Skip navigation links

Package edu.gvsu.kurmasz.zawilinski

Zawilinski is a Java library designed specifically to simplify the extraction of data from Wiktionary entries; more generally, it simplifies the process of loading and filtering MediaWiki XML dumps so that the resulting document object tree is of manageable size (i.e., small enough so that generating and accessing the object tree doesn't cause a typical desktop computer to "thrash").

See: Description

Package edu.gvsu.kurmasz.zawilinski Description

Zawilinski is a Java library designed specifically to simplify the extraction of data from Wiktionary entries; more generally, it simplifies the process of loading and filtering MediaWiki XML dumps so that the resulting document object tree is of manageable size (i.e., small enough so that generating and accessing the object tree doesn't cause a typical desktop computer to "thrash").

Why do I need Zawilinski?

Wiktionary and Wikipedia make their data available for study by publishing very large (tens of gigabytes) XML files. There are two basic approaches for loading XML files: stream parsers and tree-based parsers. Stream parsers (e.g., Simple API for XML -- SAX) are efficient; however, writing this type of filter is time consuming and difficult because the programmer has to explicitly keep track of the current position in the XML parse tree and often must write code to buffer previous XML events.

Tree-based parsers (e.g., Document Object Model -- DOM) load the entire XML document into an object tree. Writing code to access data in the object tree is much easier than handling XML events generated by a stream parser; however, a document's object tree is typically 2 to 10 times the size of the document itself. Thus, it is impractical, if not impossible, to load an entire Wikipedia or Wiktionary XML file into an object tree. In fact, as a result of vandalism, there are a few Wiktionary articles that are themselves too large to be loaded into an object tree.

How does it work?

The Zawilinksi library combines the efficiency of a stream-based (i.e., SAX) parser with the simplicity of a tree-based (i.e., DOM parser). It processes documents first with a SAX parser, then a DOM parser. Users can place filters on both parsers. The two sets of filters then work together to remove unnecessary data as soon as practical (by which we mean "easy to code"), thereby reducing both the workload of the DOM parser and the memory footprint of the resulting object tree. (Of course, this is only helpful when the desired analysis requires a sufficiently small subset of the XML data.)
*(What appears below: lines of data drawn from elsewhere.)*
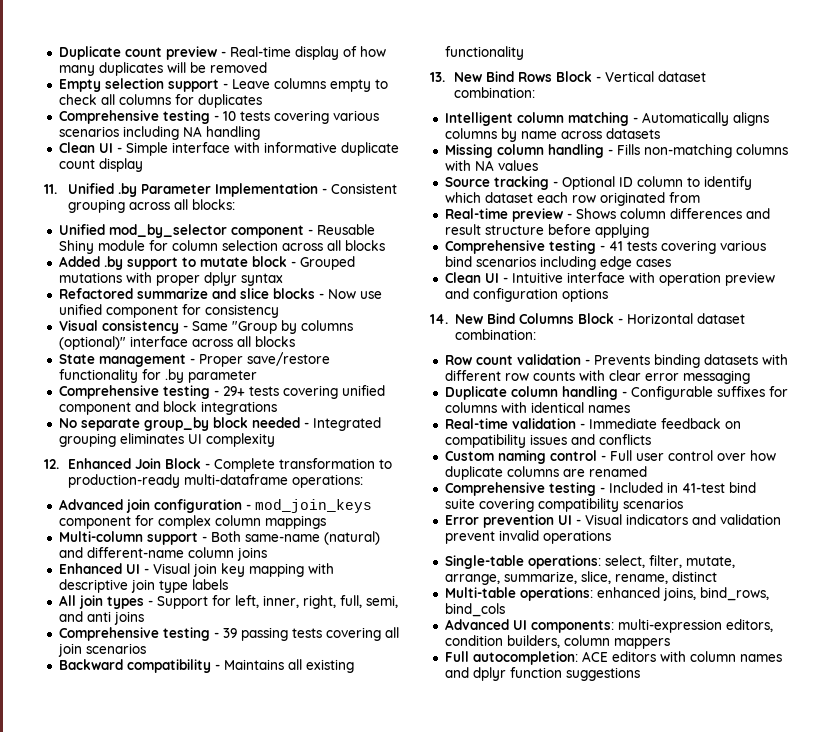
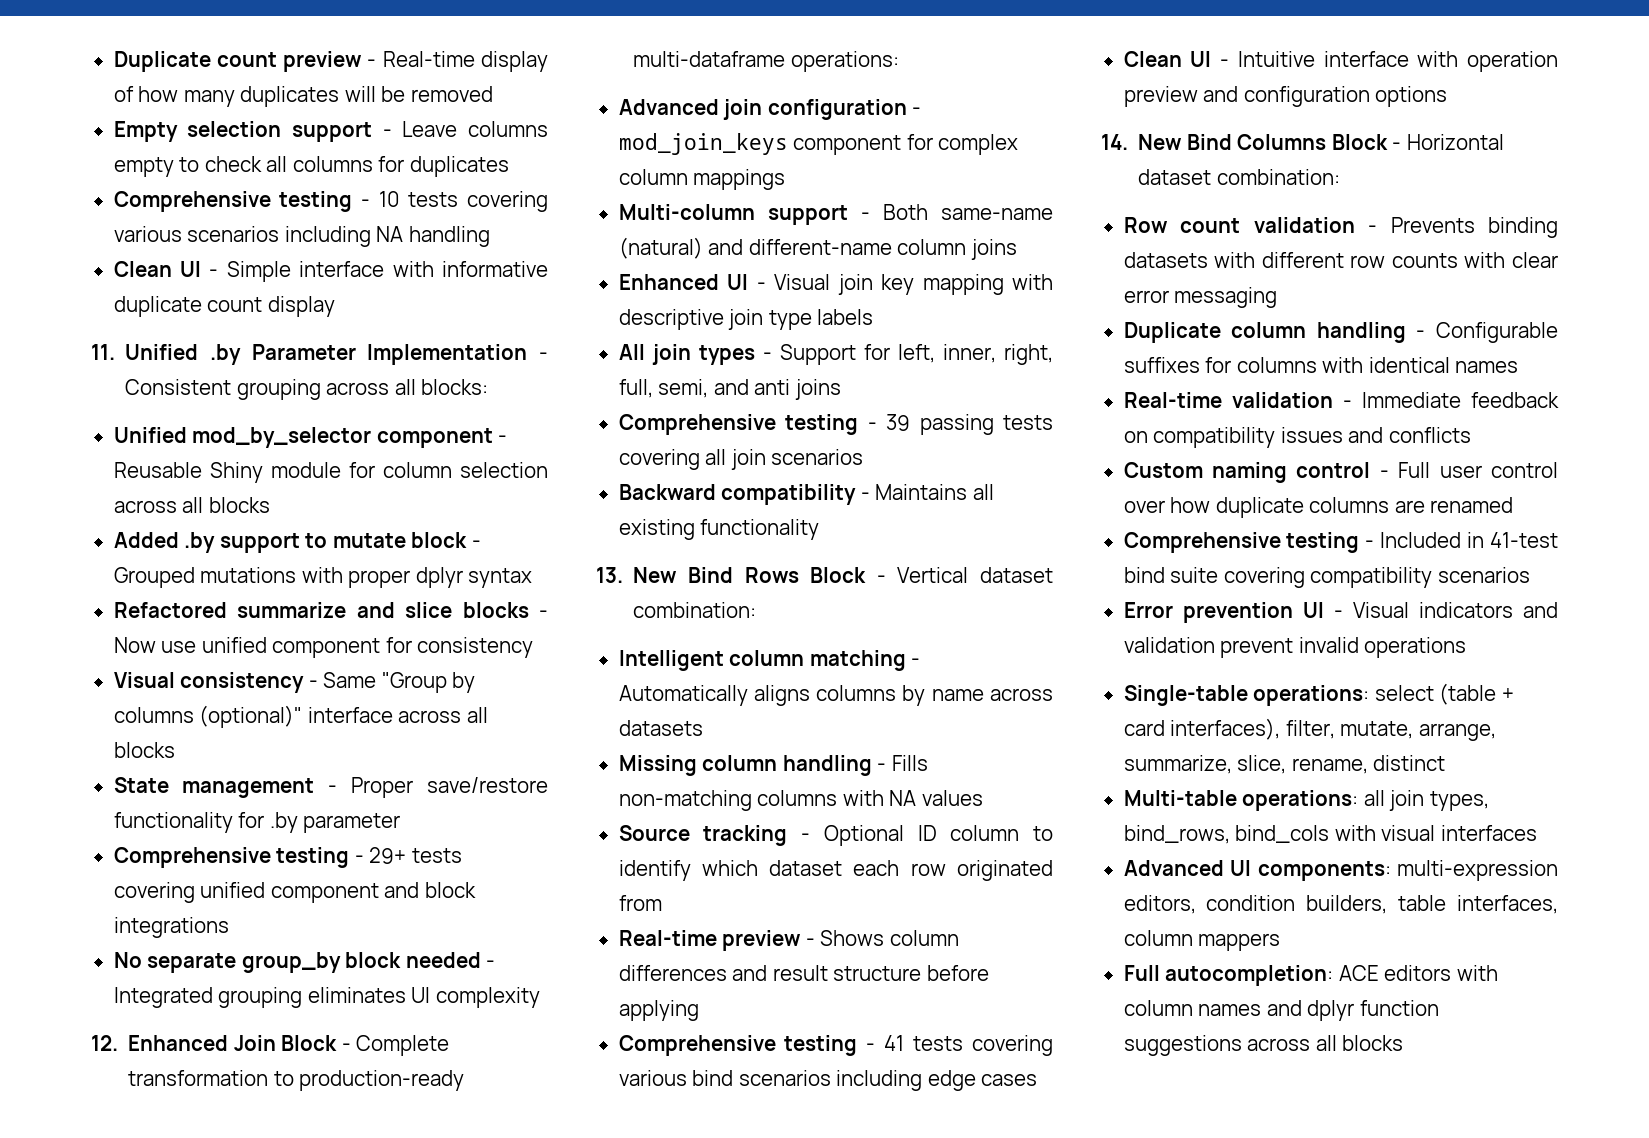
- Single-table operations: select, filter, mutate, arrange, summarize, slice, rename, distinct
+ Single-table operations: select (table + card interfaces), filter, mutate, arrange, summarize, slice, rename, distinct
- Multi-table operations: enhanced joins, bind_rows, bind_cols
+ Multi-table operations: all join types, bind_rows, bind_cols with visual interfaces
- Advanced UI components: multi-expression editors, condition builders, column mappers
+ Advanced UI components: multi-expression editors, condition builders, table interfaces, column mappers
- Full autocompletion: ACE editors with column names and dplyr function suggestions
+ Full autocompletion: ACE editors with column names and dplyr function suggestions across all blocks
Zawilinski is based on three key observations:

  1. It is not exceptionally difficult to write a SAX filter to filter an article's text. (More generally, it is not difficult to write a SAX filter for the content of a "leaf" node in an XML parse tree.)
  2. It is very difficult to write a SAX filter that removes entire articles. (Removing an entire article at the stream parser level requires buffering the opening <article> element as well as all events that occur between the start of the article and the point at which the filter determines whether to keep the article.)
  3. It is not difficult to write a DOM filter that removes entire articles. DOM filters have access to the entire article, including meta-data. In addition, removing the entire article entails removing only the articles root node from the document object tree.
  4. The vast majority of the data in a Wikitionary or Wikipedia XML dump is the article text (i.e., the content of the <text> element).

Zawilinski first applies filters (called "pre-filters") to the SAX parser to remove most of the article content unrelated to the research question. It then applies filters (called "post-filters") to the DOM parser to remove the entire article from the object tree. The pre-filters remove the majority of the unnecessary data, thereby significantly reducing the DOM parser's workload and memory requirements. The post-filters then remove the rest of the article. Consequently, the DOM parser avoids building large object sub-trees that will soon be discarded, and the programmer avoids having to explicitly buffer XML events to remove articles at the SAX-processing stage.

Example

Here is how we use Zawilinski to support our study of Polish inflection data in Wiktionary:

The English Wiktionary contains English-language descriptions of words in many different languages. Each article may contain sections for several different languages. For example, the article for "pies" contains an English section discussing the plural of the word "pie" and a Polish section discussing the Polish word "pies", which means "dog". For our study of Polish inflection data in Wiktionary, we are interested in only the Polish section of articles. We are not interested in any articles that do not have a Polish section.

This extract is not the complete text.